Frequently asked questions
What do I need to become a preschool teacher?
Requirements vary by state. Most states require at least a CDA credential or associate degree in early childhood education for lead teachers. Assistant teachers may need only a high school diploma. Check your own state's licensing rules before you apply.
What is a CDA credential?
The Child Development Associate (CDA) is a national credential for early childhood educators, awarded by the Council for Professional Recognition.

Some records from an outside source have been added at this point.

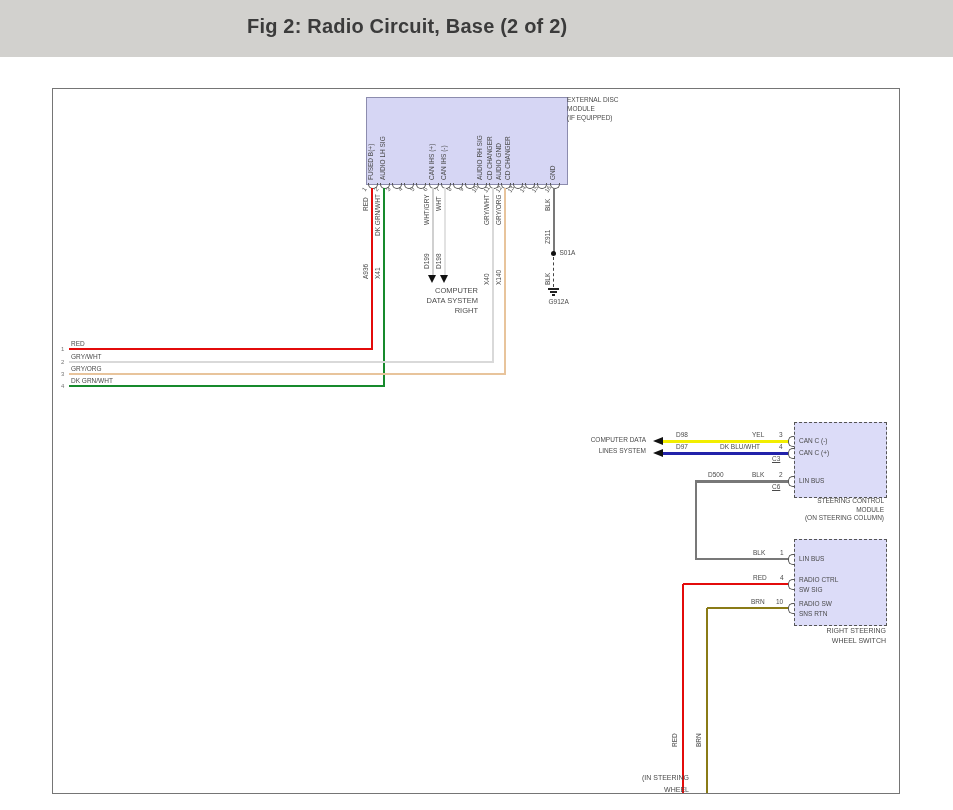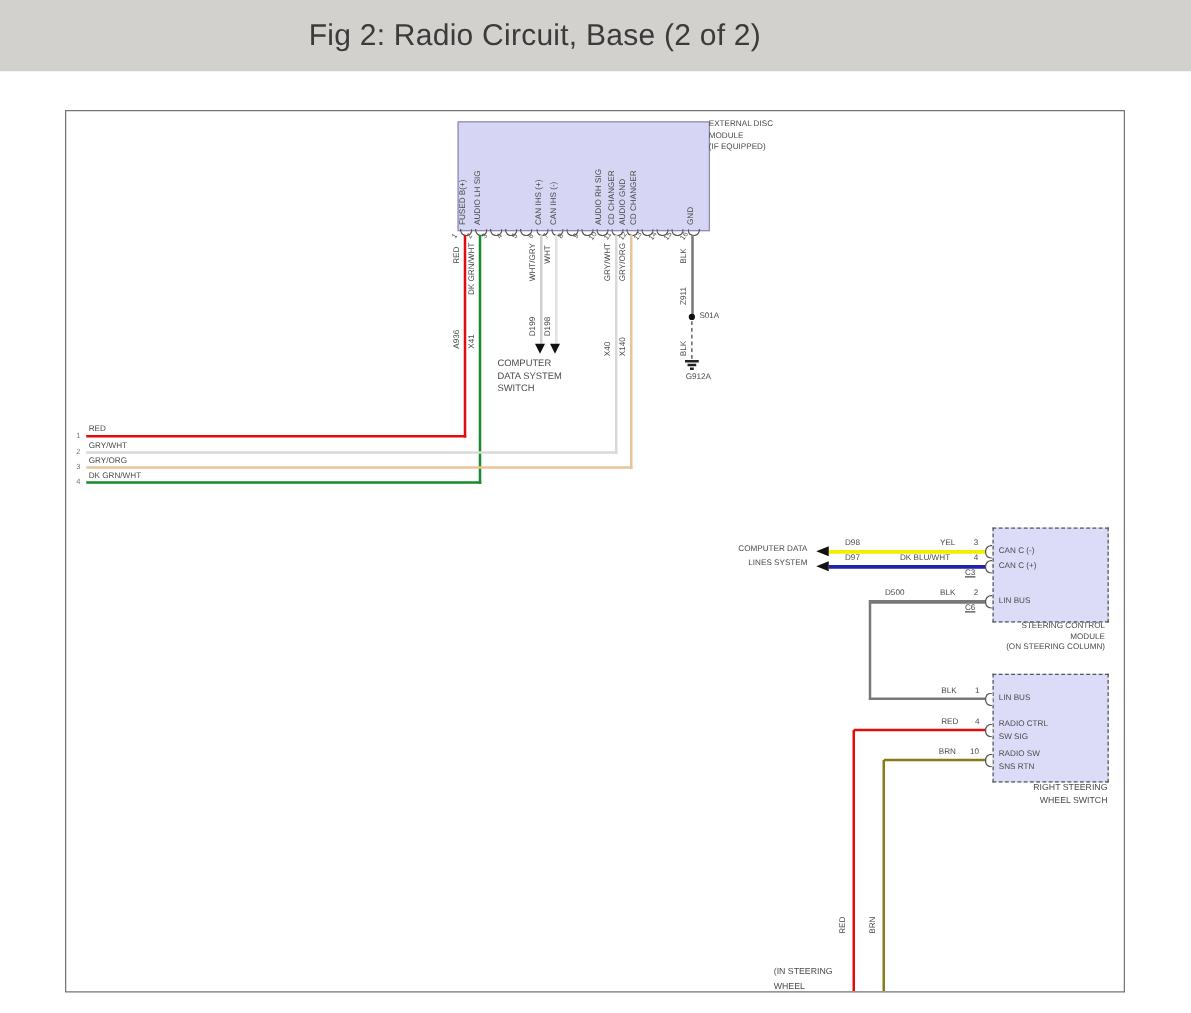"Fig 2: Radio Circuit, Base" #title { font-size: 24px -> 20px; font-weight: none -> bold }
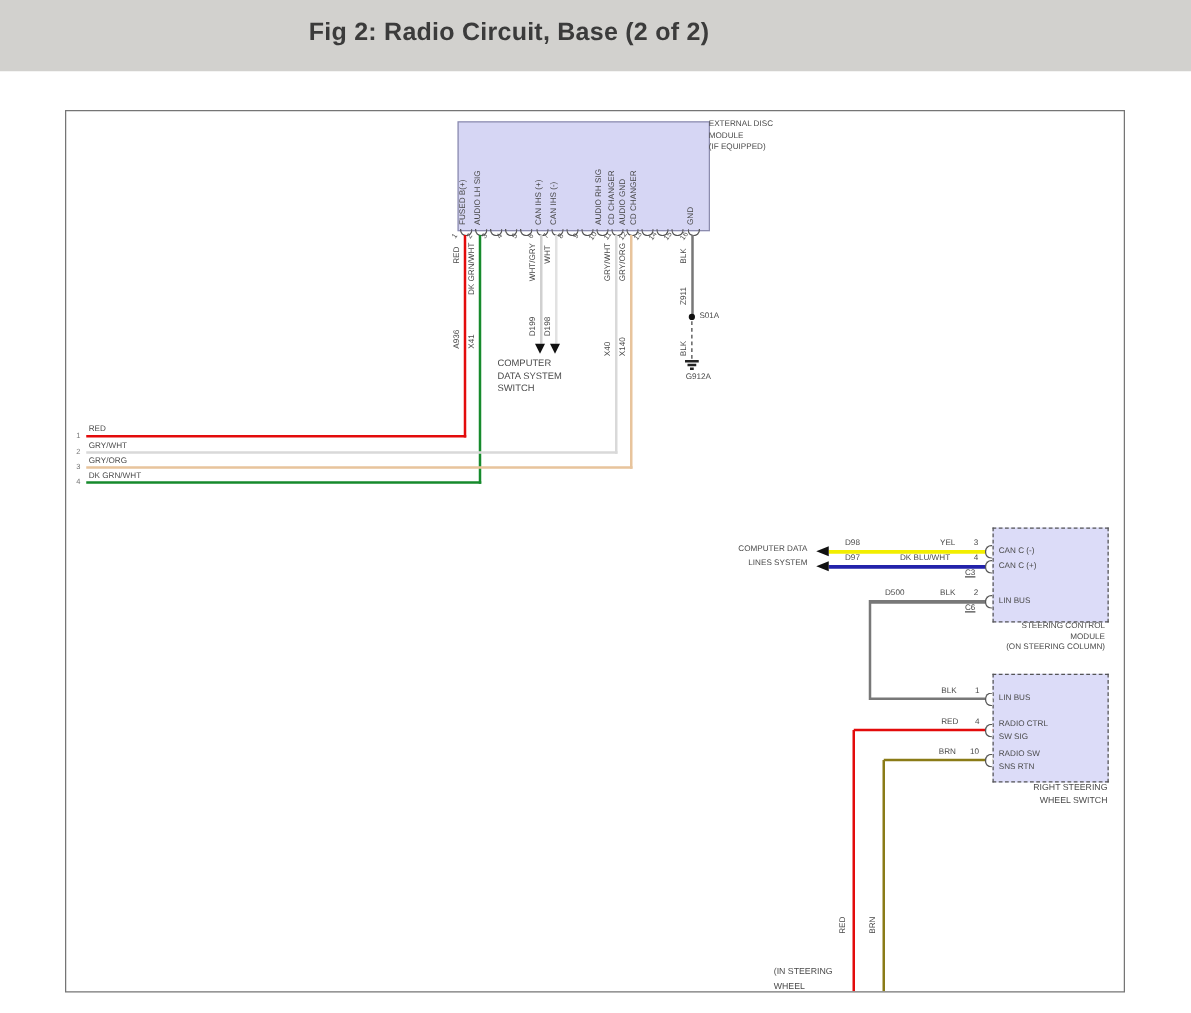"COMPUTER" .ctr { text-align: left -> right }
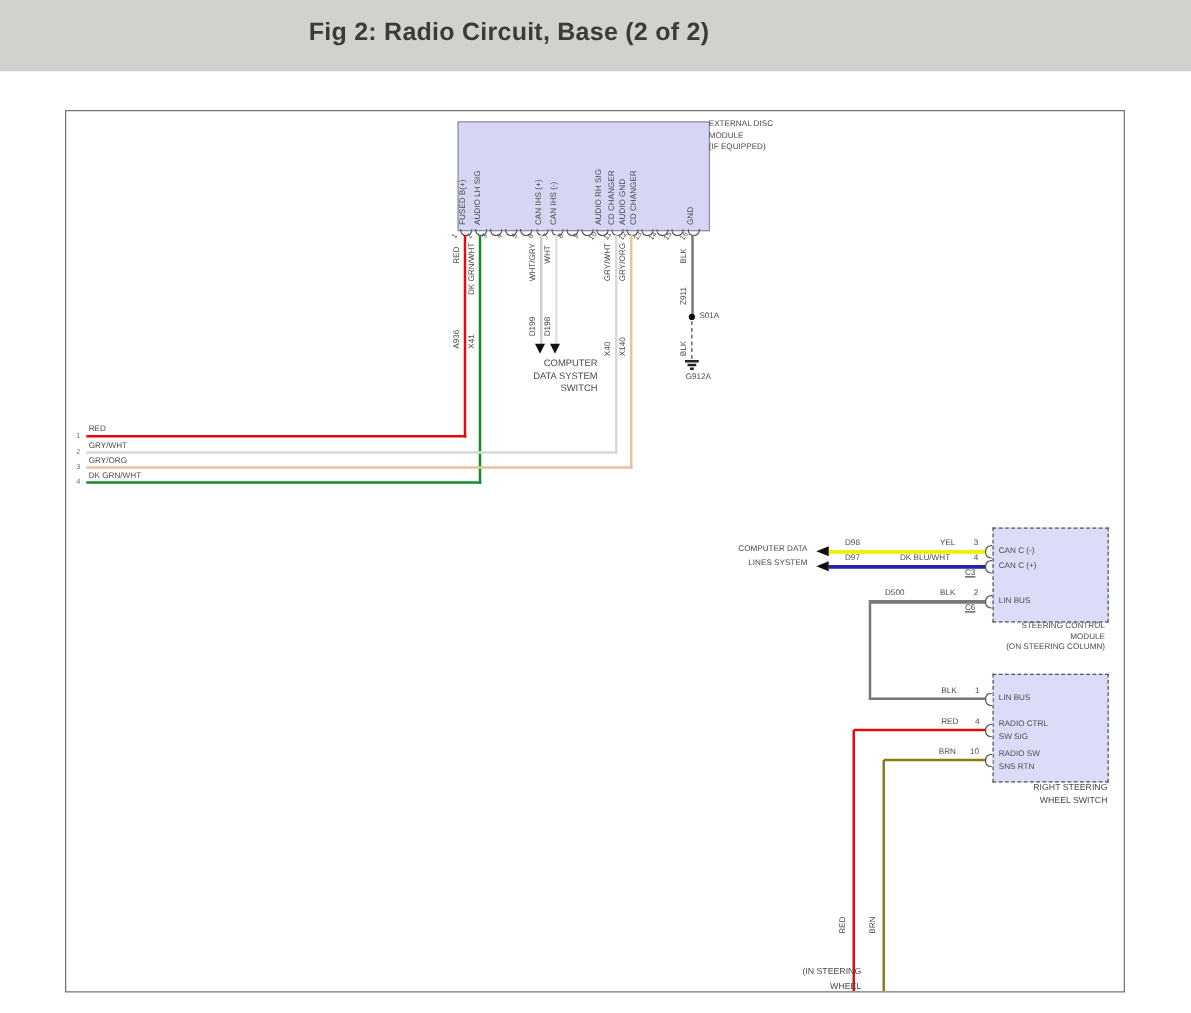"SWITCH" div.lbl8 { text: SWITCH -> RIGHT }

It requires 120 clock hours of professional early childhood education, 480 hours of work experience with the relevant age group, and a portfolio plus a verification visit and exam.
Do preschool teachers need CPR certification?
Yes. Pediatric CPR and first aid certification are required by virtually all preschool and childcare centers. A combined Adult and Pediatric First Aid, CPR, and AED course from a provider such as the American Red Cross is a common way to meet the requirement.
How do I list daycare experience on a resume?
List the center name, your title, dates, and the age group and class size you worked with. Include specific responsibilities and developmental activities, such as running circle time, planning lessons, and conducting developmental screenings.
What curriculum should I name on a preschool teacher resume?
Name the framework you actually teach, such as Creative Curriculum, HighScope, Montessori, or Reggio Emilia. Pairing it with a documentation tool like Teaching Strategies GOLD and a play-based learning approach tells a director exactly how you run a classroom and which room you can step into.